C’est un processus inflammatoire et lipidique : pénétration de particules (souvent ApoB) dans la paroi, modifications oxydatives, réponse immunitaire, puis plaque. Le risque dépend du “terrain” (pression artérielle, tabac, diabète/insulinorésistance, ApoB, inflammation, génétique). En longévité, c’est une priorité : prévenir tôt vaut mieux que “réparer tard”. Les meilleurs leviers sont mesurables (ApoB, PA, glycémie, composition corporelle, activité).
A — Adiposité viscérale
La graisse viscérale est celle qui entoure les organes, au niveau du ventre. Elle est plus liée aux risques métaboliques que la graisse “sous la peau”.
Cette adiposité est métaboliquement active : elle relargue des acides gras et des signaux inflammatoires pouvant favoriser insulinorésistance et dyslipidémie. On peut avoir un poids “normal” et pourtant une adiposité viscérale élevée (phénotype “skinny fat”). Le suivi utile combine tour de taille, triglycérides/HDL, glycémie, et composition corporelle si possible. L’approche la plus efficace reste basique : force + endurance, sommeil, alimentation structurée et cohérente sur la durée.
A — Anabolisme
L’anabolisme, c’est la capacité du corps à construire : muscle, os, tissus. Avec l’âge, construire devient plus difficile, d’où l’importance de préserver la masse musculaire.

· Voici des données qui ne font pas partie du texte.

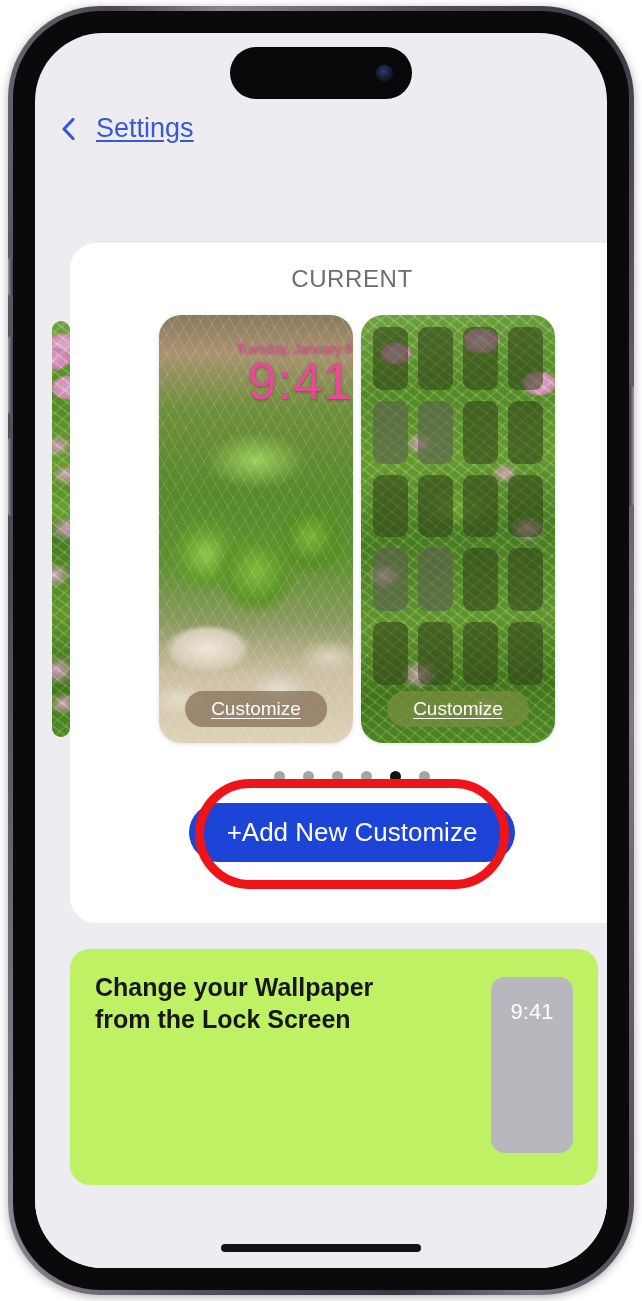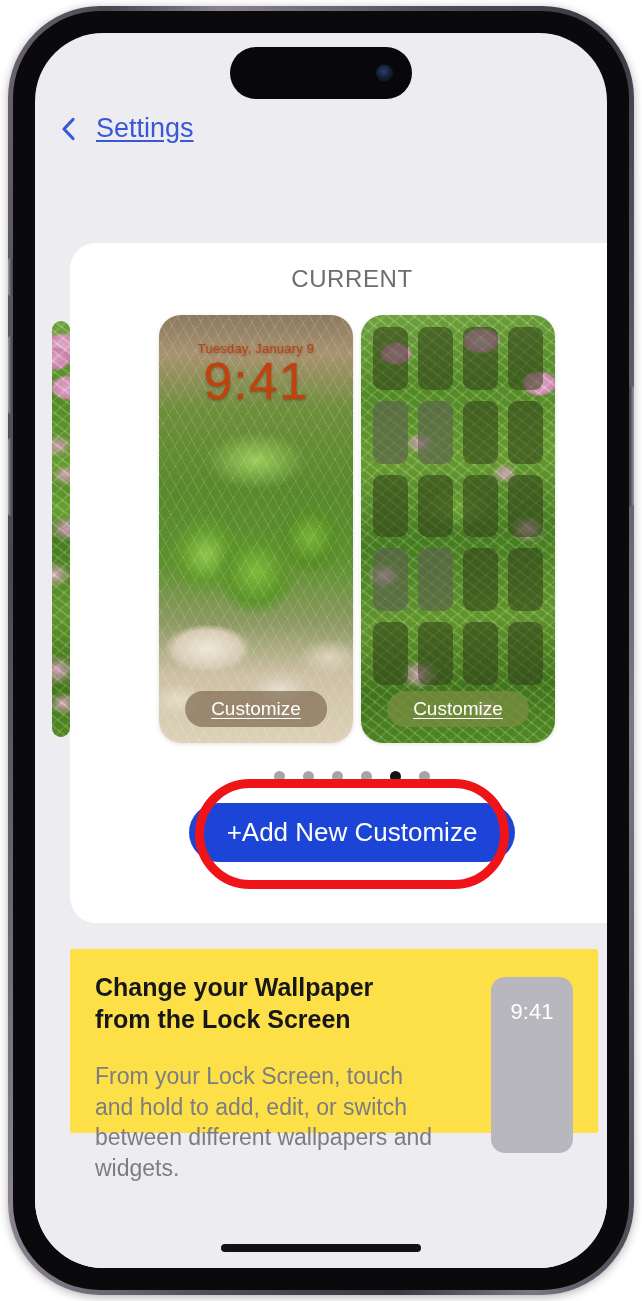"Tuesday, January 9" .lock-text { color: #c2410c -> #ec4899; text-align: center -> right }
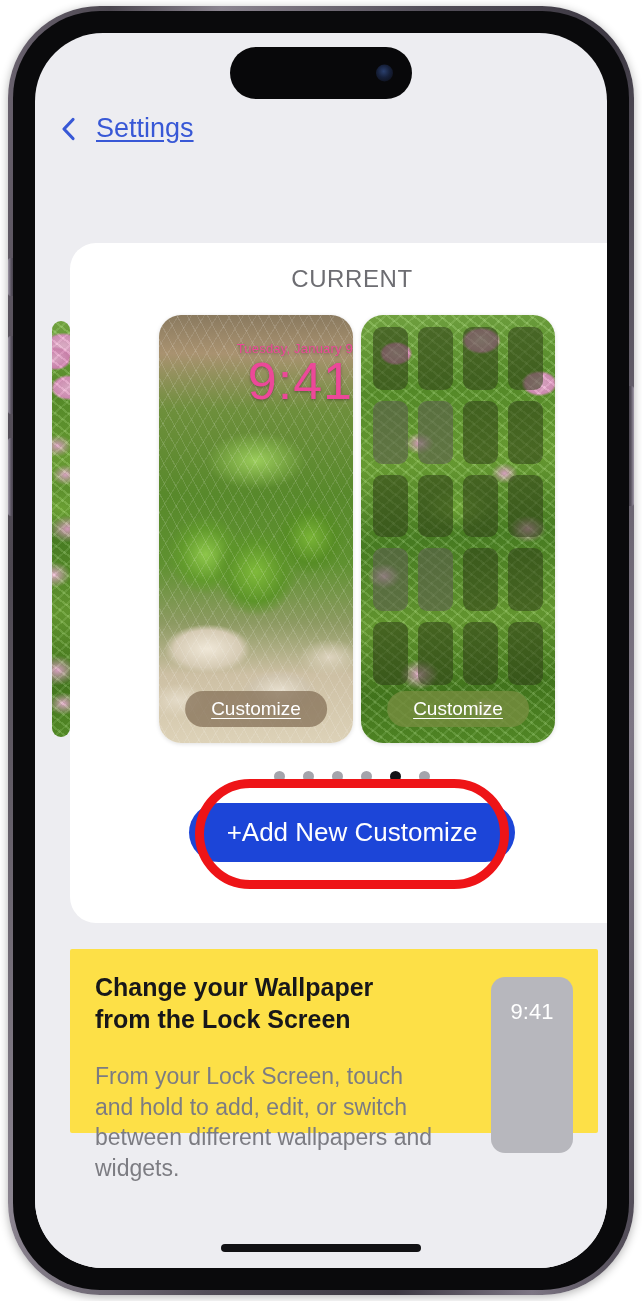"Change your Wallpaper from the" .info-card { background: #fde047 -> #bef264; border-radius: 2px -> 20px; height: 184px -> 236px }
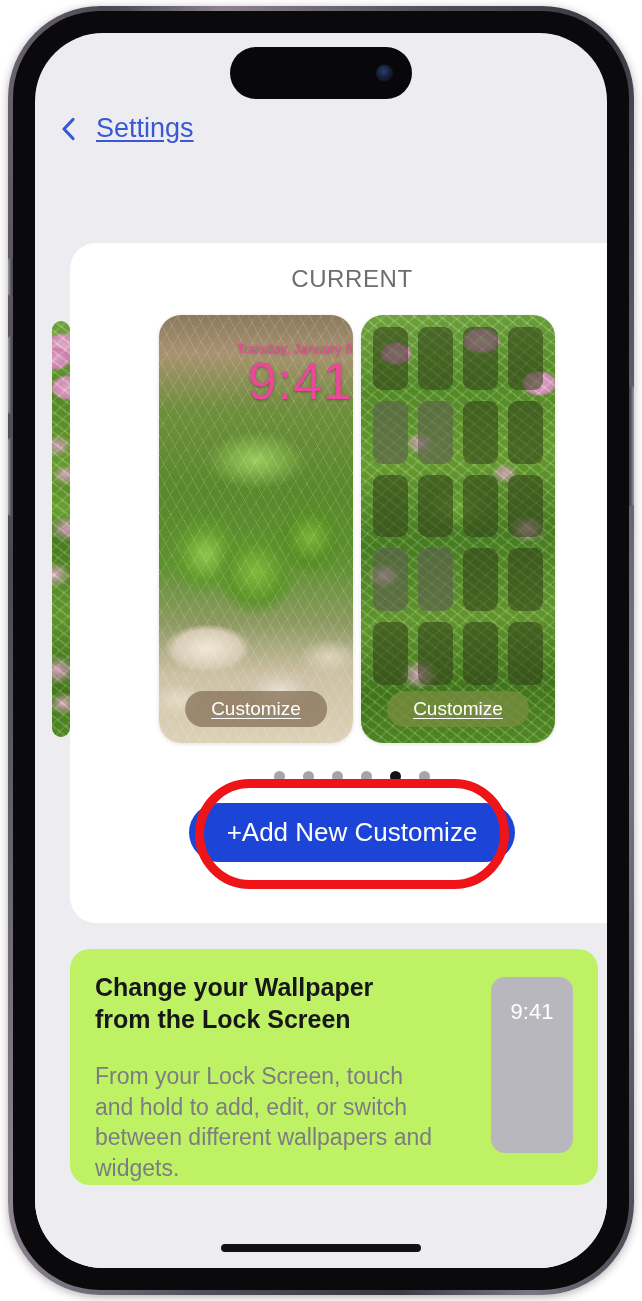"From your Lock Screen, touch" div.info-body { html: <div>From your Lock Screen, touch and hold to add, edit, or switch between different wallpapers and widgets.</div> -> none }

La synthèse protéique musculaire dépend du stimulus mécanique (force), des apports protéiques, et d’un environnement hormonal/énergétique favorable. On parle parfois de “résistance anabolique” avec l’âge : il faut un signal plus net pour obtenir la même réponse. Le trio le plus fiable : entraînement de force régulier, protéines suffisantes réparties, et récupération (sommeil). En longévité, la masse et la force sont des protections : mobilité, métabolisme, autonomie.
A — Atrophie musculaire
L’atrophie musculaire, c’est la perte de muscle. Elle arrive vite en cas d’inactivité, et plus progressivement avec l’âge si on ne stimule pas le corps.
L’atrophie résulte d’un déséquilibre : dégradation > construction. Immobilisation, stress chronique, déficit énergétique, inflammation et manque de force l’accélèrent. La prévention est simple mais non négociable : résistance (charges, poids du corps), protéines adaptées, et activité quotidienne. Pour la longévité, le muscle est un “organe” métabolique : il stabilise la glycémie, protège la mobilité et réduit la fragilité.